_MATERIAL TO PROCESS_.
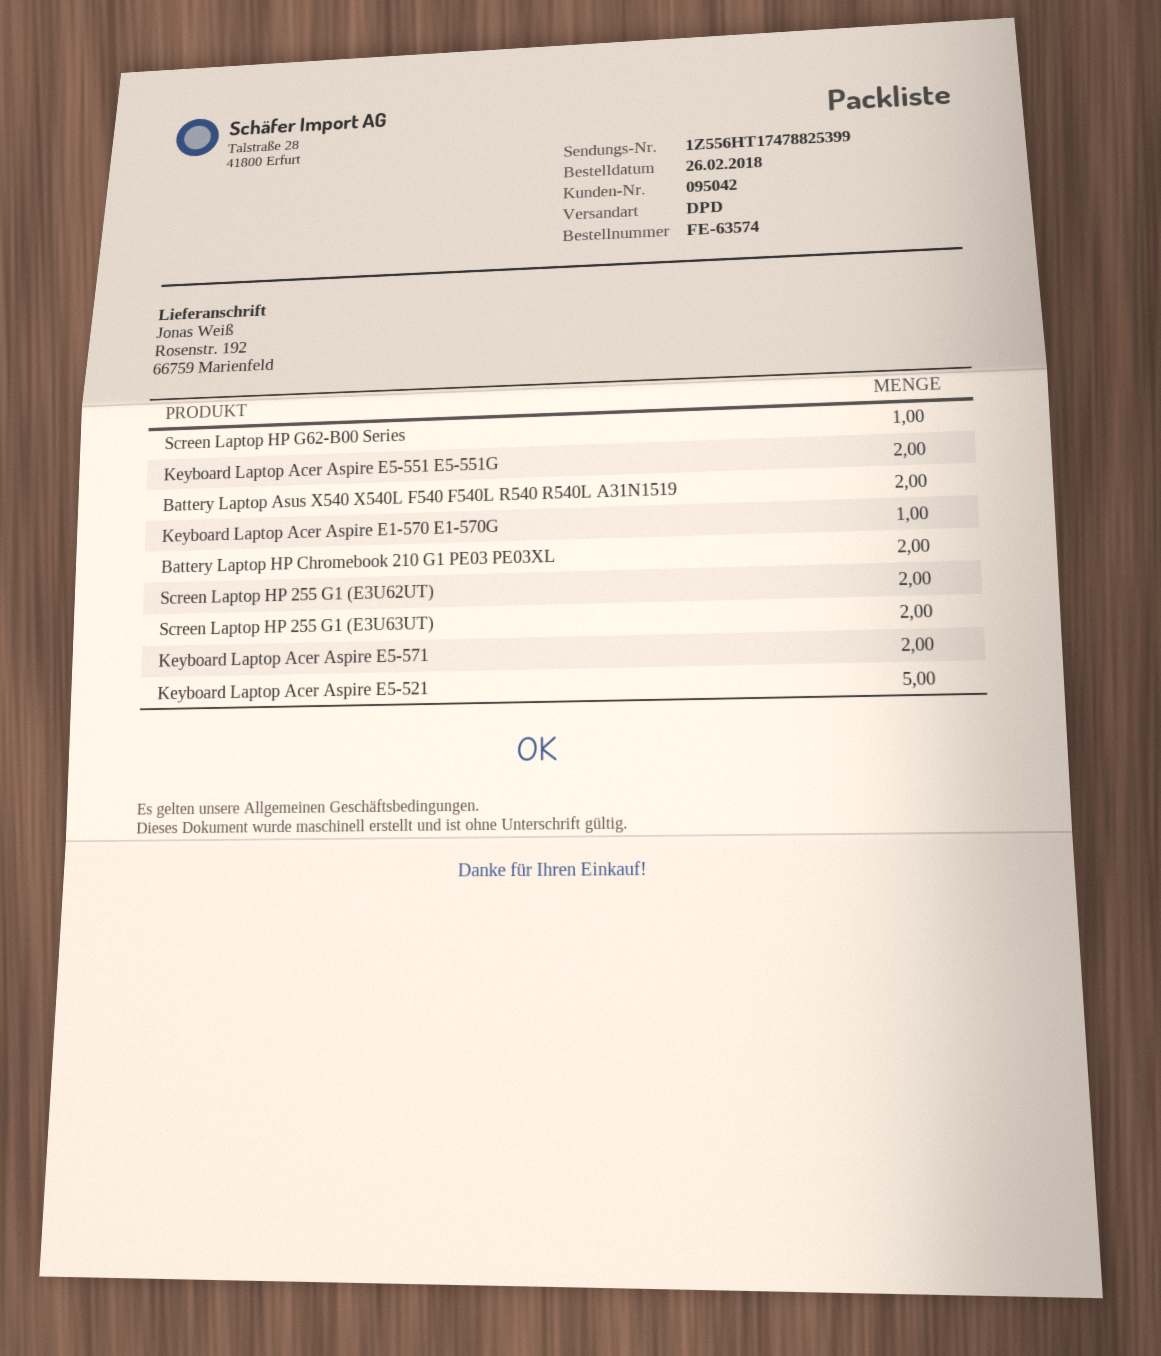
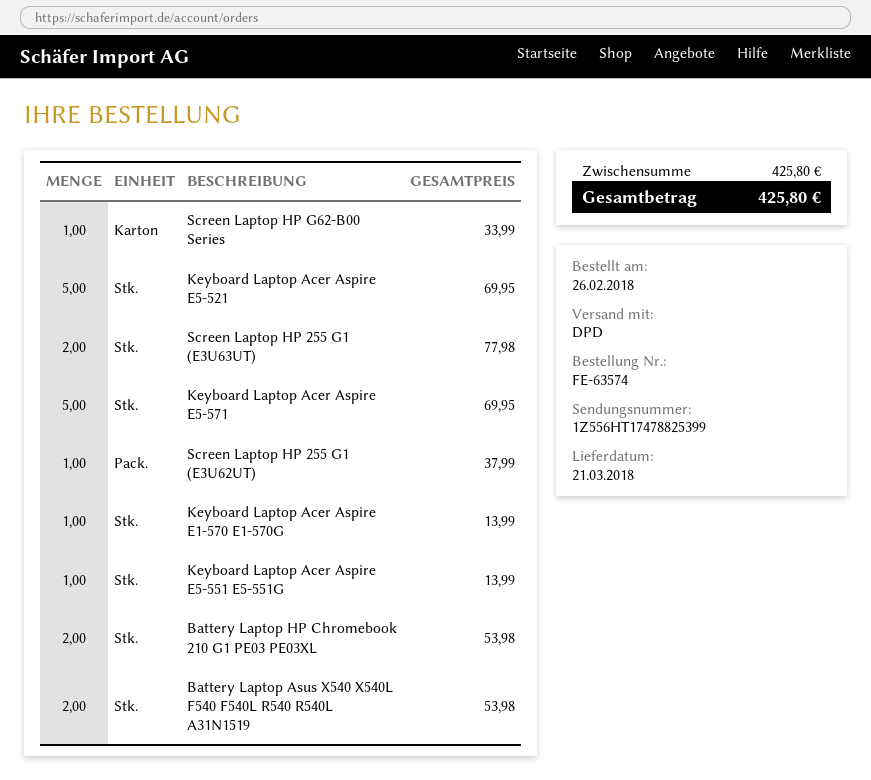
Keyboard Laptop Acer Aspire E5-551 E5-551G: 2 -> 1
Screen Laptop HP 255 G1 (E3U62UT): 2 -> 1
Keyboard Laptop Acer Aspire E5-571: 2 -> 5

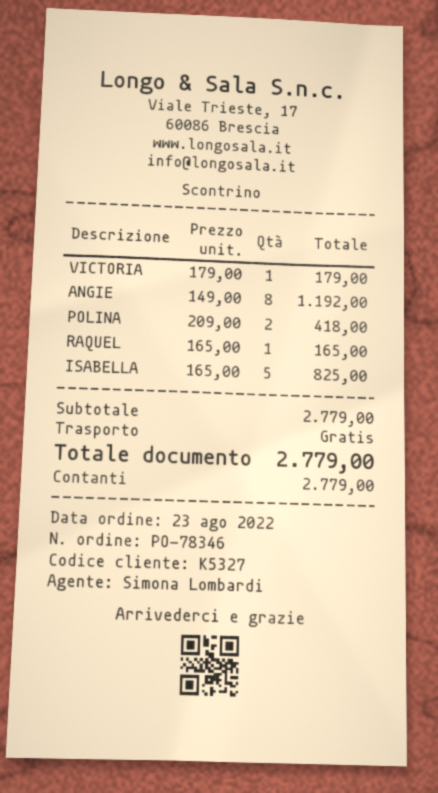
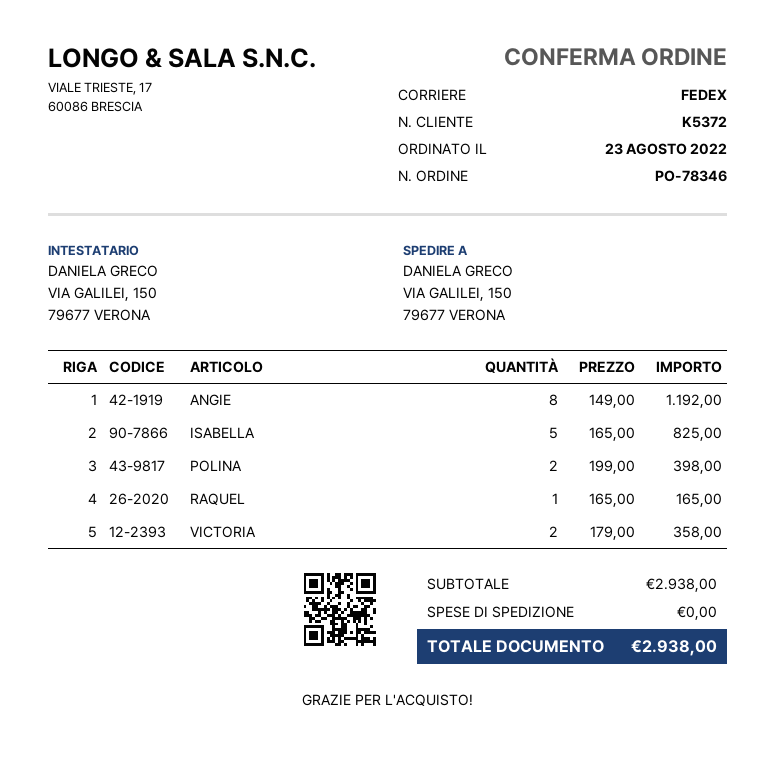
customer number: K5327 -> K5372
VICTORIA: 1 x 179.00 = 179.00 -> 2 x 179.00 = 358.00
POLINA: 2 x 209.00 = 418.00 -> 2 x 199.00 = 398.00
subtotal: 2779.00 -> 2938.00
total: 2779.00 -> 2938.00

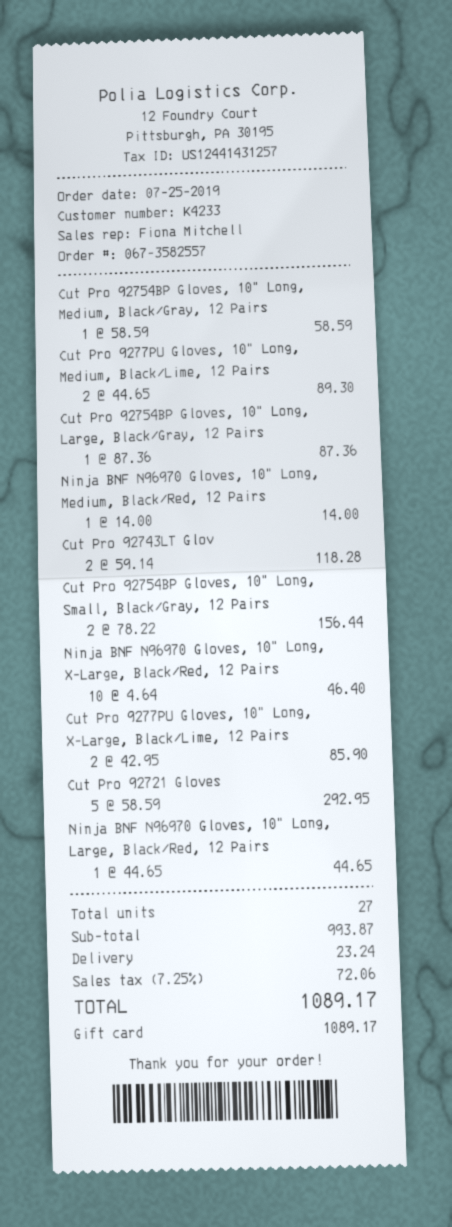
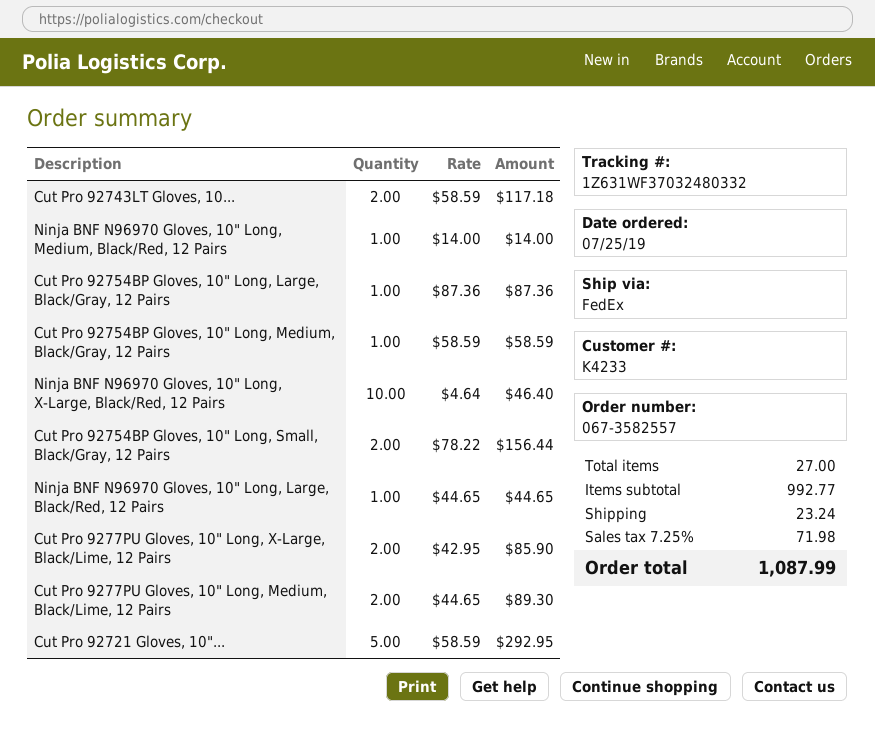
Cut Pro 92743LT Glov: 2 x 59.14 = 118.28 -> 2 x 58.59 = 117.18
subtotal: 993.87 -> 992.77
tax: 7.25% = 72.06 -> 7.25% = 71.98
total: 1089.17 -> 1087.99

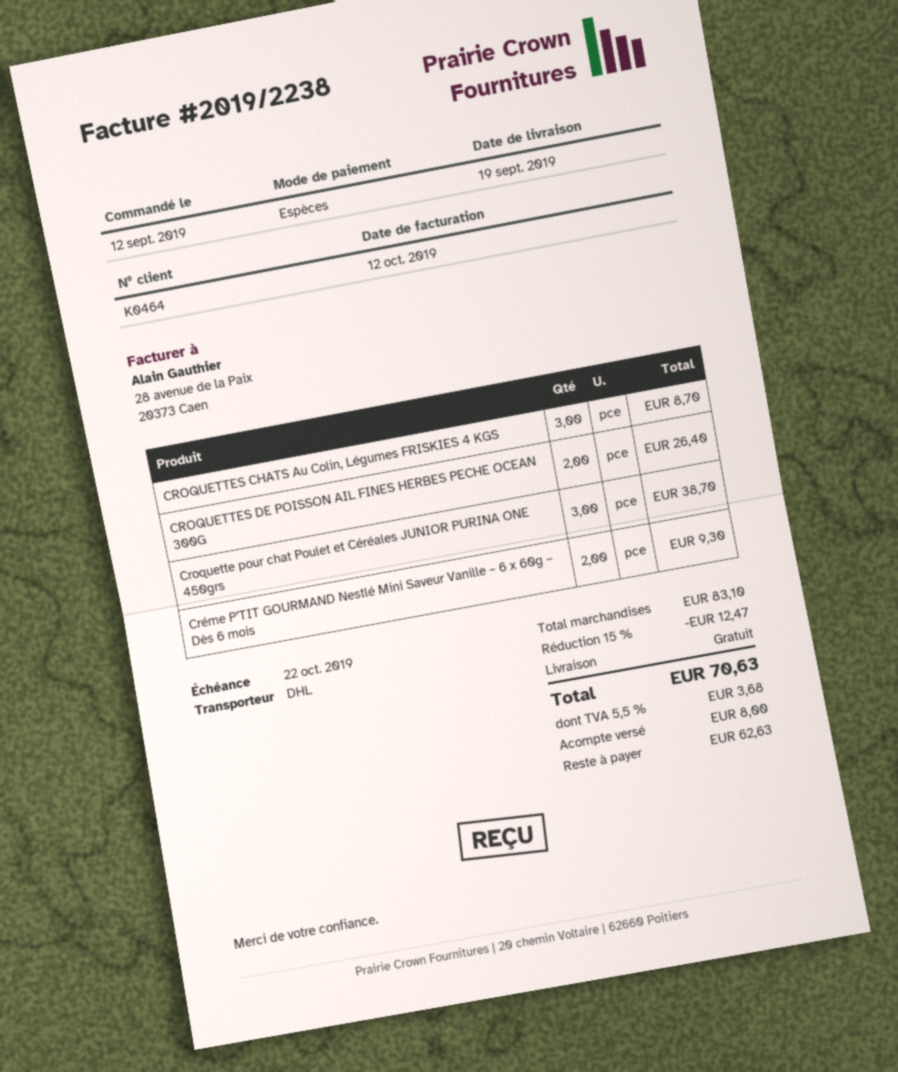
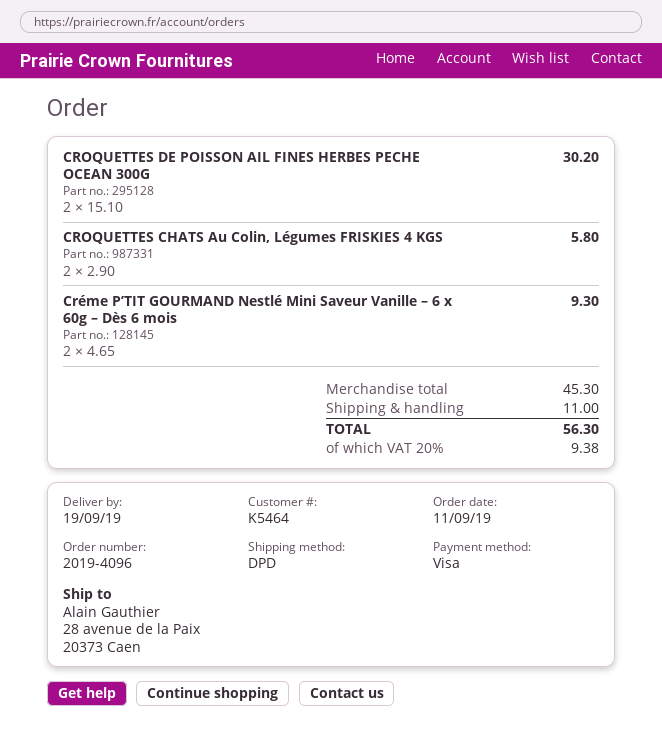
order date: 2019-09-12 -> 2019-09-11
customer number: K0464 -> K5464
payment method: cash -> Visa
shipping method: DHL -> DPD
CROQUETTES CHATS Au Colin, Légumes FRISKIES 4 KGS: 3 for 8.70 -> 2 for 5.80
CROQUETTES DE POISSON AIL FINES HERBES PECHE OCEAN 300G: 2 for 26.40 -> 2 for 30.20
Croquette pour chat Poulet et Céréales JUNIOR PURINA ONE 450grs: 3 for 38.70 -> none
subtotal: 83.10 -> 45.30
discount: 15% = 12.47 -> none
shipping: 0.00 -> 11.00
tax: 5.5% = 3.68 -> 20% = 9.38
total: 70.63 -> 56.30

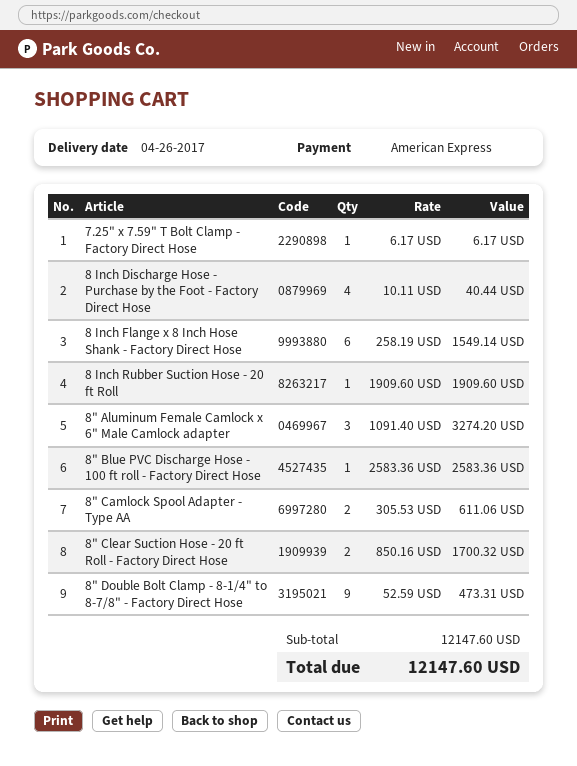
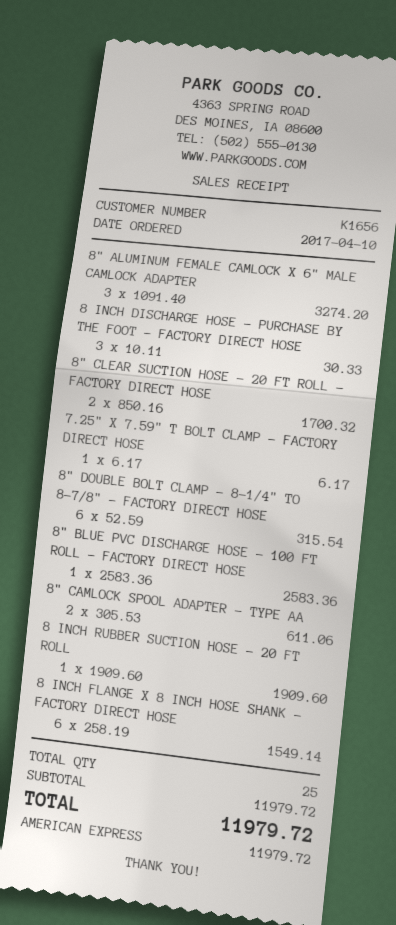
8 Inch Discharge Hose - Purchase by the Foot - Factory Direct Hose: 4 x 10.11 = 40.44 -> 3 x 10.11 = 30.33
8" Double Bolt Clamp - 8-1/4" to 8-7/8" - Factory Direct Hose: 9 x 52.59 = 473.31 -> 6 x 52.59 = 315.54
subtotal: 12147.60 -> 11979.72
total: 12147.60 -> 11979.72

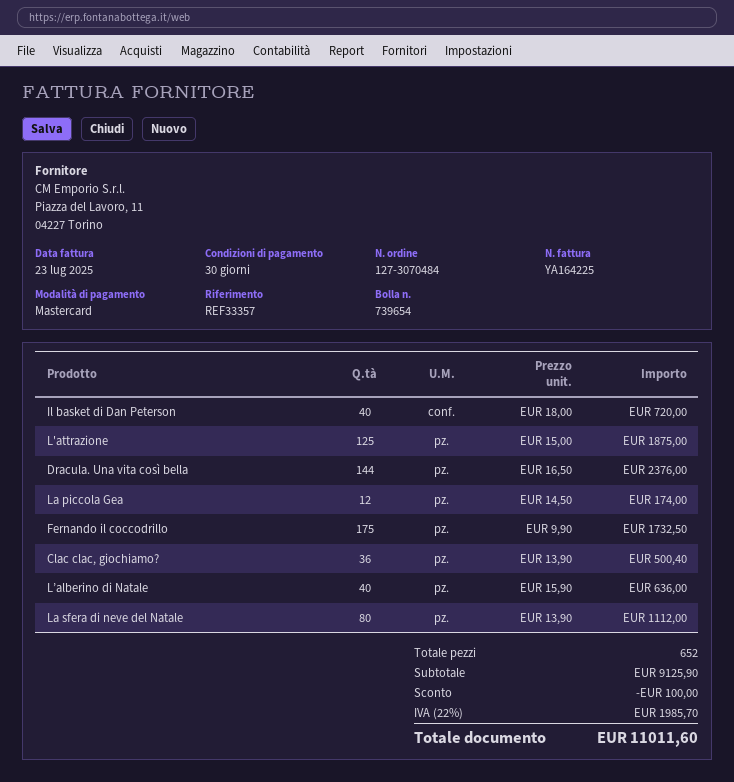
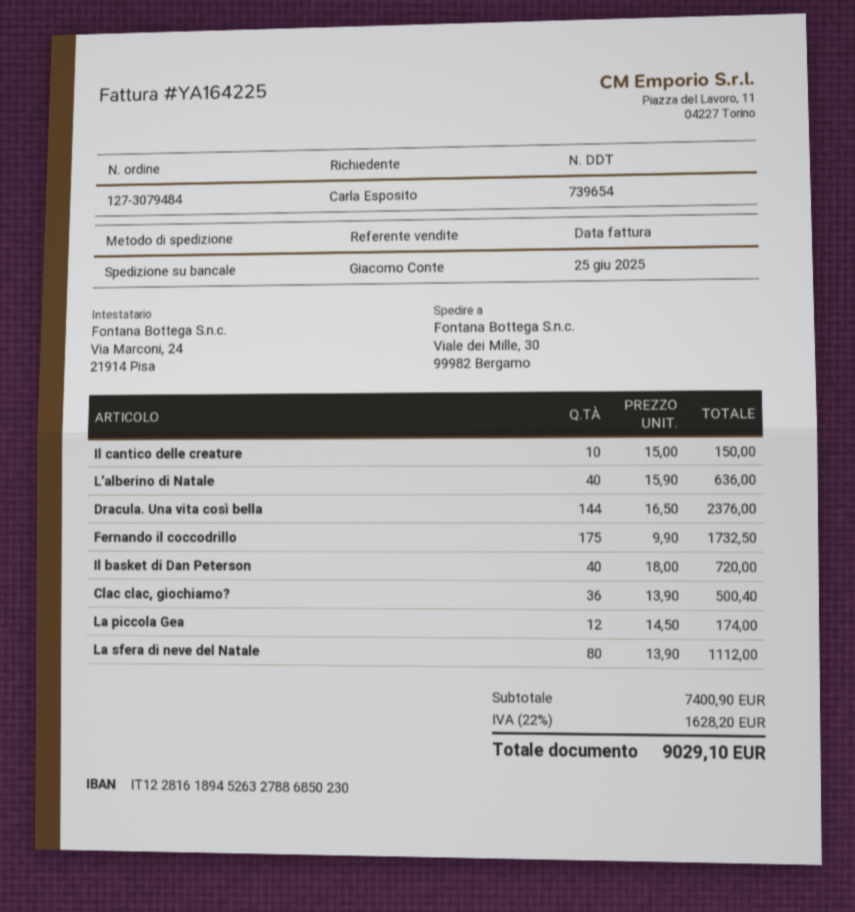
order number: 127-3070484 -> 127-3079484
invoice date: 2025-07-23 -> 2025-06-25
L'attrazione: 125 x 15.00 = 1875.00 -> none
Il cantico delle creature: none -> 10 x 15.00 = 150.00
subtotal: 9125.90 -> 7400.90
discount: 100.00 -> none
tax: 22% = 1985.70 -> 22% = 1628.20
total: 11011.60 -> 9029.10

_REQUIRED ACTION_.
For every entry above, please output the text exactly and leave any picture behind.

_EXERCISE SOLUTION_.
Keyboard Laptop Acer Aspire E5-551 E5-551G: 2 -> 1
Screen Laptop HP 255 G1 (E3U62UT): 2 -> 1
Keyboard Laptop Acer Aspire E5-571: 2 -> 5

customer number: K5327 -> K5372
VICTORIA: 1 x 179.00 = 179.00 -> 2 x 179.00 = 358.00
POLINA: 2 x 209.00 = 418.00 -> 2 x 199.00 = 398.00
subtotal: 2779.00 -> 2938.00
total: 2779.00 -> 2938.00

Cut Pro 92743LT Glov: 2 x 59.14 = 118.28 -> 2 x 58.59 = 117.18
subtotal: 993.87 -> 992.77
tax: 7.25% = 72.06 -> 7.25% = 71.98
total: 1089.17 -> 1087.99

order date: 2019-09-12 -> 2019-09-11
customer number: K0464 -> K5464
payment method: cash -> Visa
shipping method: DHL -> DPD
CROQUETTES CHATS Au Colin, Légumes FRISKIES 4 KGS: 3 for 8.70 -> 2 for 5.80
CROQUETTES DE POISSON AIL FINES HERBES PECHE OCEAN 300G: 2 for 26.40 -> 2 for 30.20
Croquette pour chat Poulet et Céréales JUNIOR PURINA ONE 450grs: 3 for 38.70 -> none
subtotal: 83.10 -> 45.30
discount: 15% = 12.47 -> none
shipping: 0.00 -> 11.00
tax: 5.5% = 3.68 -> 20% = 9.38
total: 70.63 -> 56.30

8 Inch Discharge Hose - Purchase by the Foot - Factory Direct Hose: 4 x 10.11 = 40.44 -> 3 x 10.11 = 30.33
8" Double Bolt Clamp - 8-1/4" to 8-7/8" - Factory Direct Hose: 9 x 52.59 = 473.31 -> 6 x 52.59 = 315.54
subtotal: 12147.60 -> 11979.72
total: 12147.60 -> 11979.72

order number: 127-3070484 -> 127-3079484
invoice date: 2025-07-23 -> 2025-06-25
L'attrazione: 125 x 15.00 = 1875.00 -> none
Il cantico delle creature: none -> 10 x 15.00 = 150.00
subtotal: 9125.90 -> 7400.90
discount: 100.00 -> none
tax: 22% = 1985.70 -> 22% = 1628.20
total: 11011.60 -> 9029.10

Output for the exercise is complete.